Set down the data below without change, skipping the pictures it holds.

Records to use:
◆ ◆ ◆ ◆ ◆
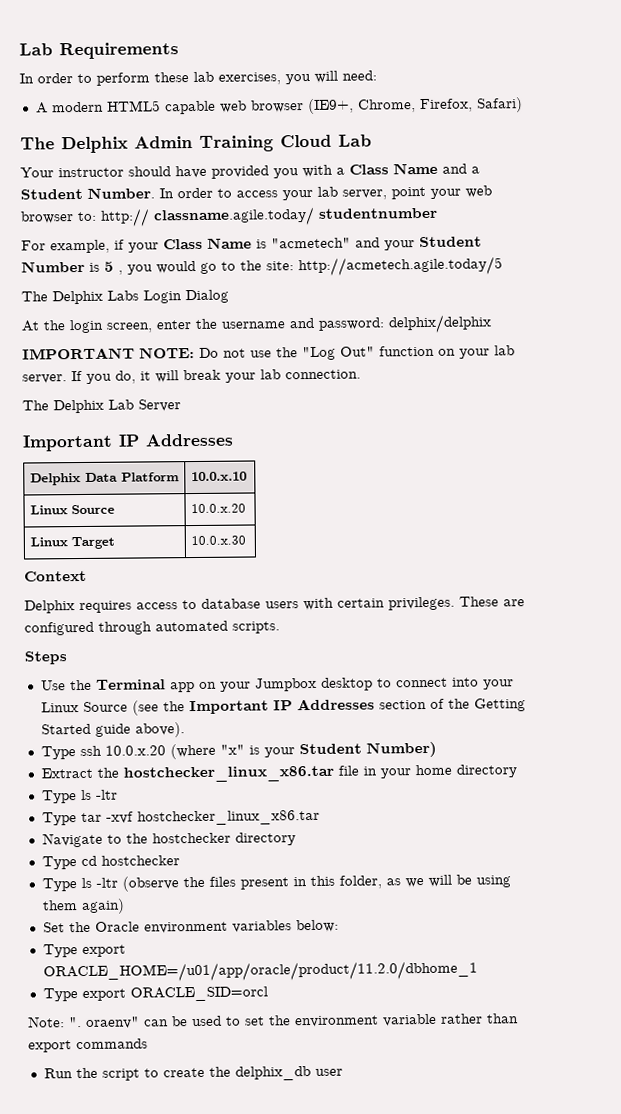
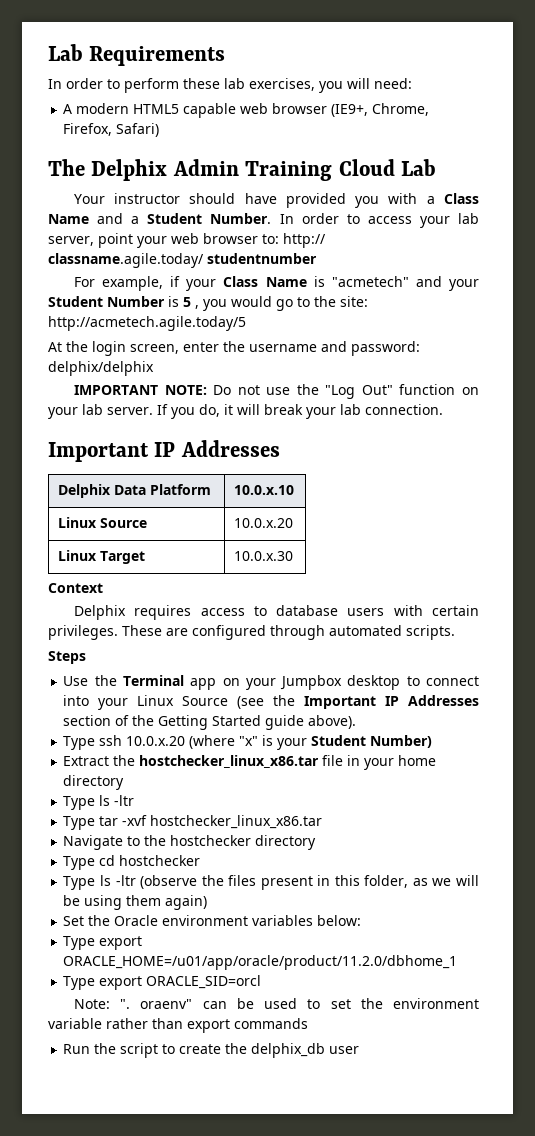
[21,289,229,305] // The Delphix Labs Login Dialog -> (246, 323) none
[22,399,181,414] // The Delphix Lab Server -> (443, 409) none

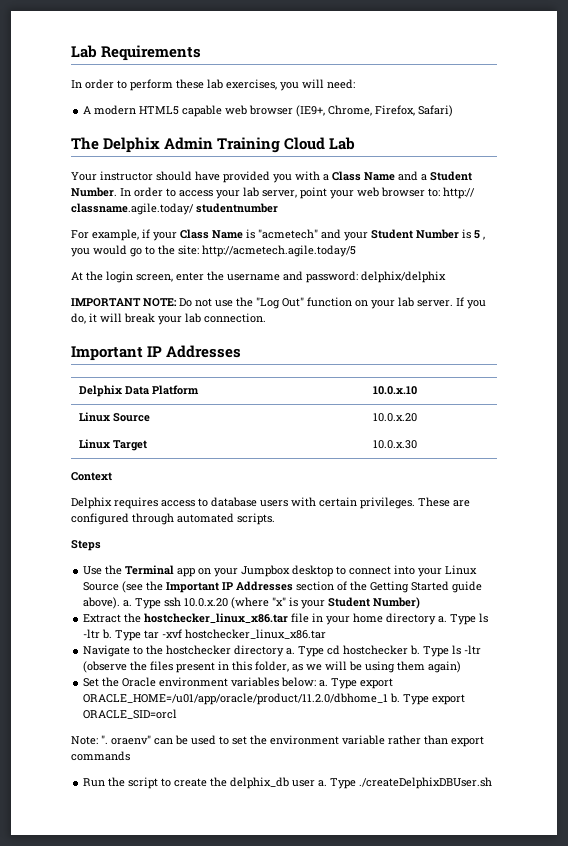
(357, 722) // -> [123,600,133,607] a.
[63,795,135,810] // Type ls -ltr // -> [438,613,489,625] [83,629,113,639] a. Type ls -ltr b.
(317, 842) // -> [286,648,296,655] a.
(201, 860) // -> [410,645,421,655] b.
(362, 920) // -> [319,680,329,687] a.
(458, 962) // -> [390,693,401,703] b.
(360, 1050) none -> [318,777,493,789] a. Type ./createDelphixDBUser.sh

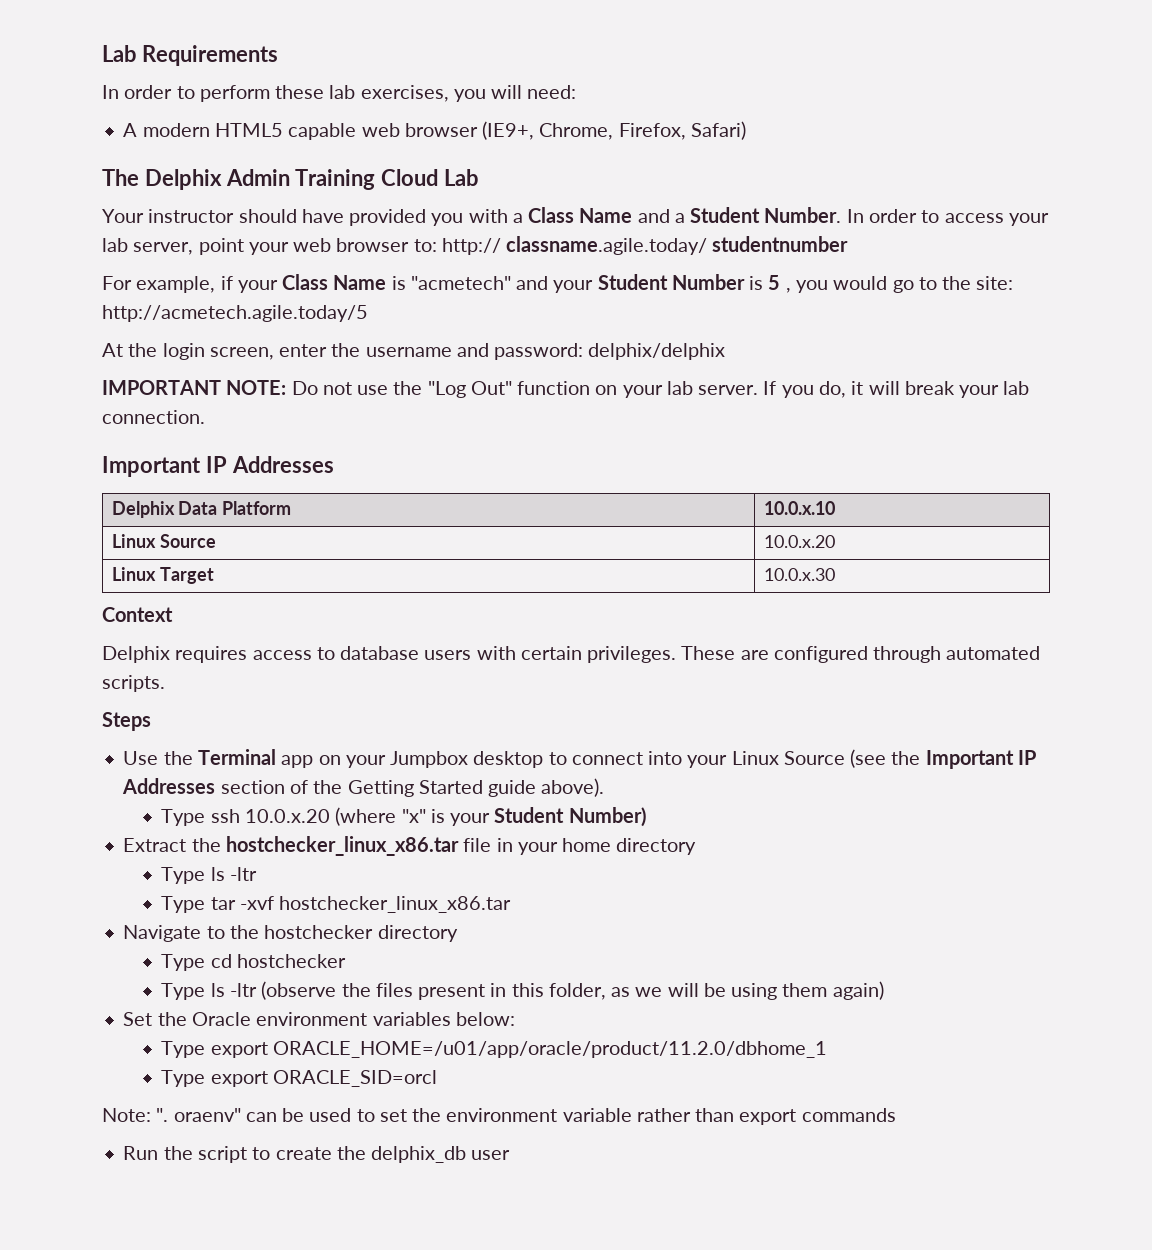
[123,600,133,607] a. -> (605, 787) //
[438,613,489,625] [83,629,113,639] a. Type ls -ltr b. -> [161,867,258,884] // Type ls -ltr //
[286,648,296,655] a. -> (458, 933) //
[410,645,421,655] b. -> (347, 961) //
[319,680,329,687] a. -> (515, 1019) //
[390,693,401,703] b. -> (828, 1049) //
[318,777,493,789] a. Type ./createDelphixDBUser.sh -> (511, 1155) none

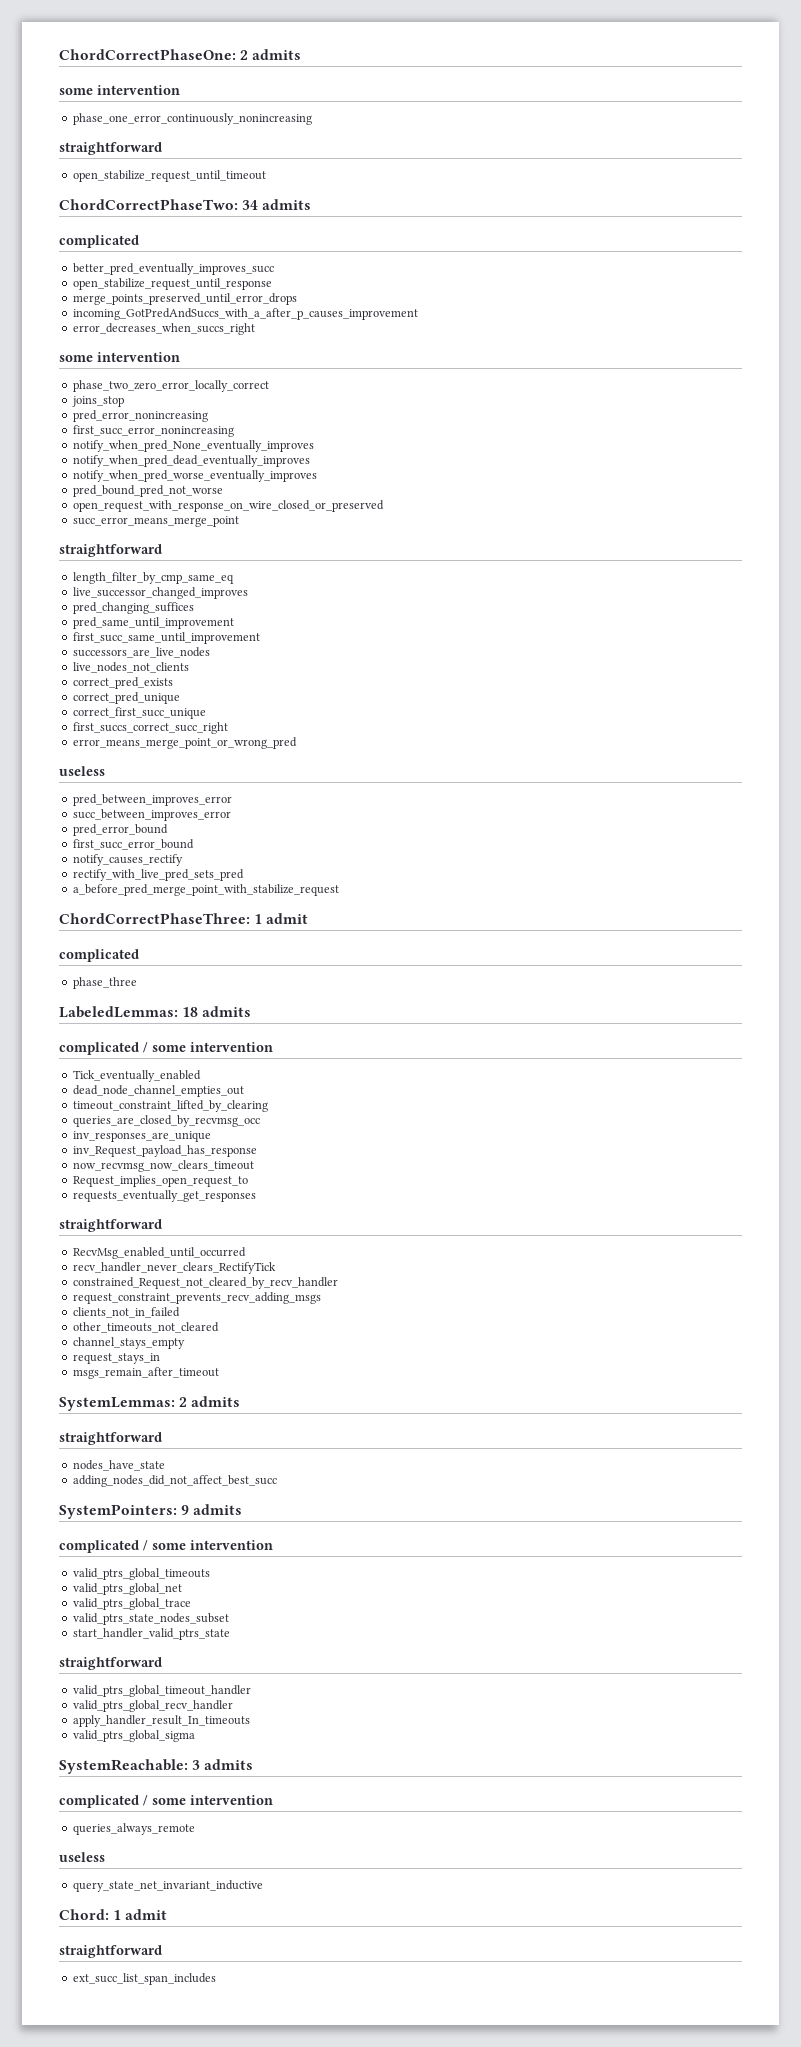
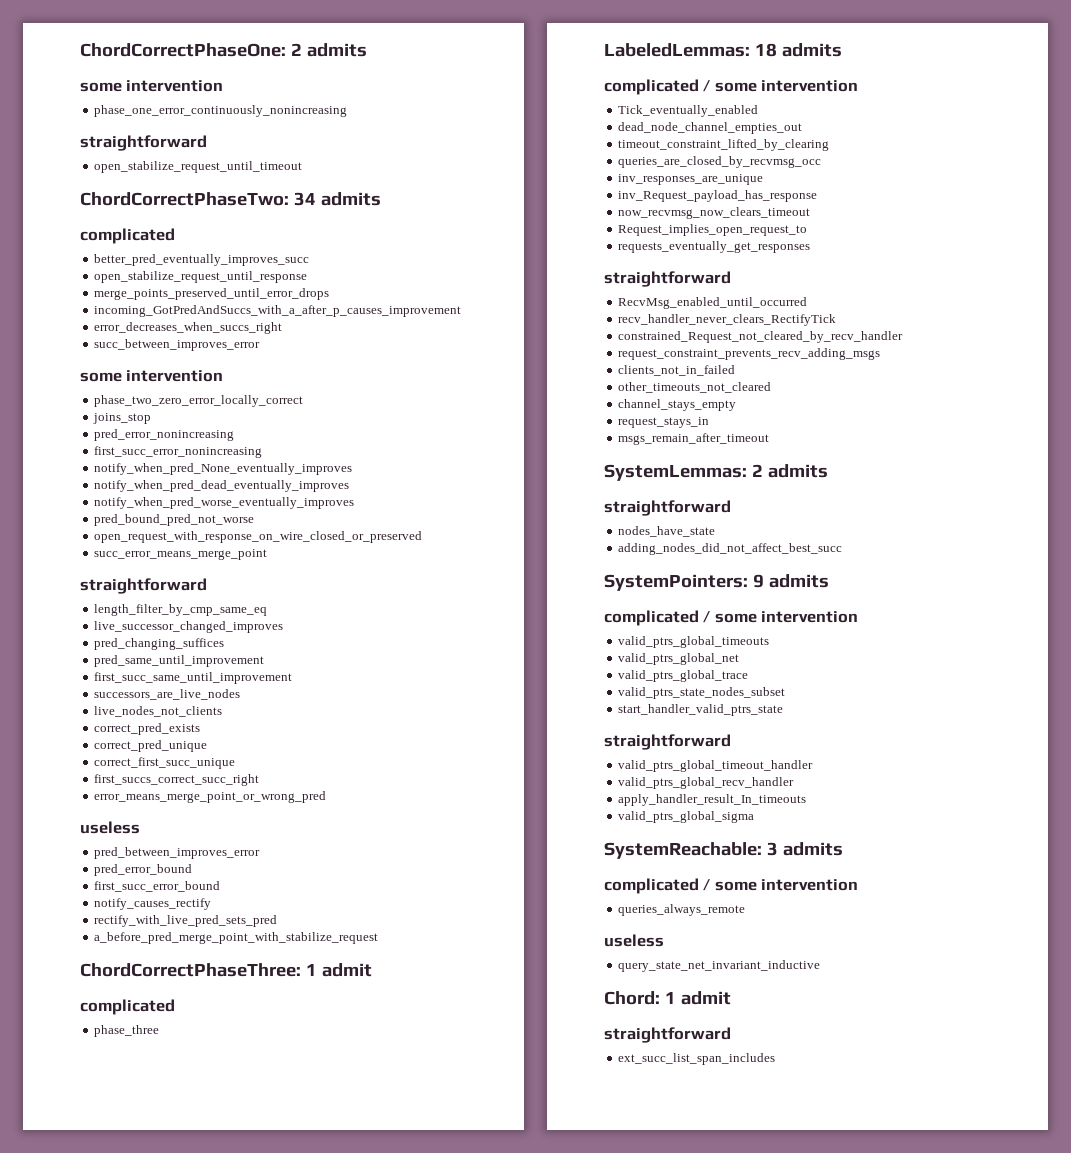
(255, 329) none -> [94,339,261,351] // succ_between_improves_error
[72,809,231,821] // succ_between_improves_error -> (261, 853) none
◆ ◆ ◆ ◆ ◆
Solution to this task:
[21,289,229,305] // The Delphix Labs Login Dialog -> (246, 323) none
[22,399,181,414] // The Delphix Lab Server -> (443, 409) none

(357, 722) // -> [123,600,133,607] a.
[63,795,135,810] // Type ls -ltr // -> [438,613,489,625] [83,629,113,639] a. Type ls -ltr b.
(317, 842) // -> [286,648,296,655] a.
(201, 860) // -> [410,645,421,655] b.
(362, 920) // -> [319,680,329,687] a.
(458, 962) // -> [390,693,401,703] b.
(360, 1050) none -> [318,777,493,789] a. Type ./createDelphixDBUser.sh

[123,600,133,607] a. -> (605, 787) //
[438,613,489,625] [83,629,113,639] a. Type ls -ltr b. -> [161,867,258,884] // Type ls -ltr //
[286,648,296,655] a. -> (458, 933) //
[410,645,421,655] b. -> (347, 961) //
[319,680,329,687] a. -> (515, 1019) //
[390,693,401,703] b. -> (828, 1049) //
[318,777,493,789] a. Type ./createDelphixDBUser.sh -> (511, 1155) none

(255, 329) none -> [94,339,261,351] // succ_between_improves_error
[72,809,231,821] // succ_between_improves_error -> (261, 853) none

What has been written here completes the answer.